▶ Supplied records
+--
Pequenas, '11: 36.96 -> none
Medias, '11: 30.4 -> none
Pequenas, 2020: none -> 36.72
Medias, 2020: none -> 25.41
+--
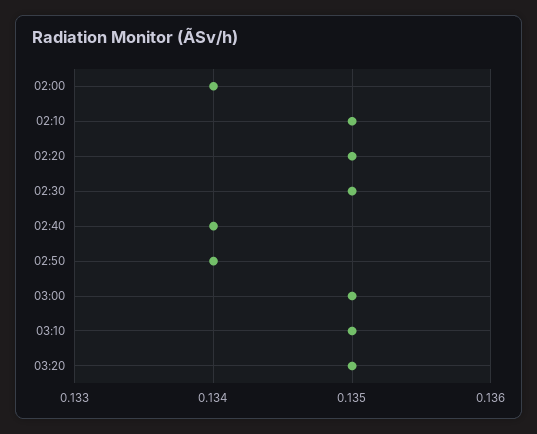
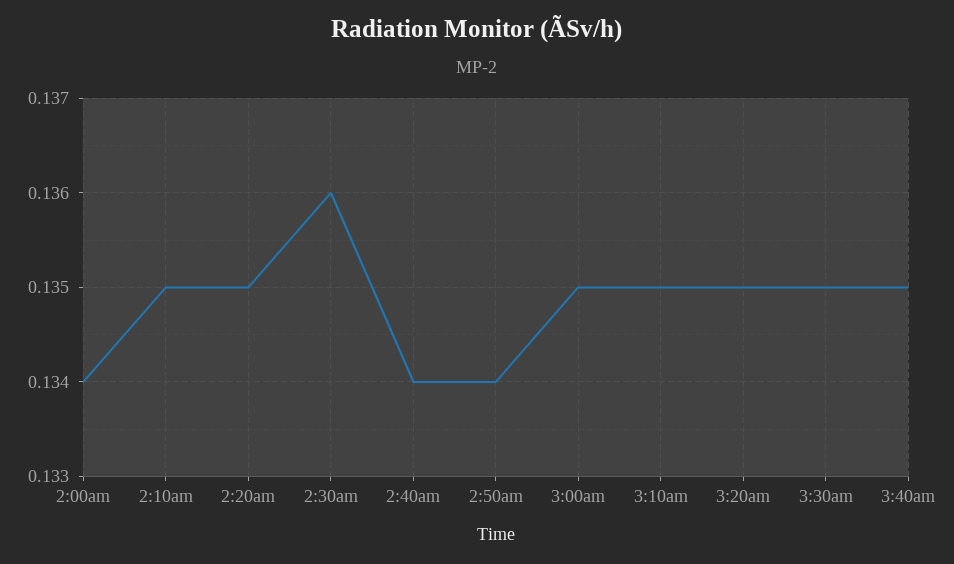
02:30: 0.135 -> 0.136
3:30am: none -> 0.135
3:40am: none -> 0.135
+--
▶ Task objective
Using the data above, transcribe the lines that run from the line with "Pequenas, '11: 36.96 -> none" to the line with "Medias, 2020: none -> 25.41", both ends kept, and output nothing else.

▶ Exercise answer
Pequenas, '11: 36.96 -> none
Medias, '11: 30.4 -> none
Pequenas, 2020: none -> 36.72
Medias, 2020: none -> 25.41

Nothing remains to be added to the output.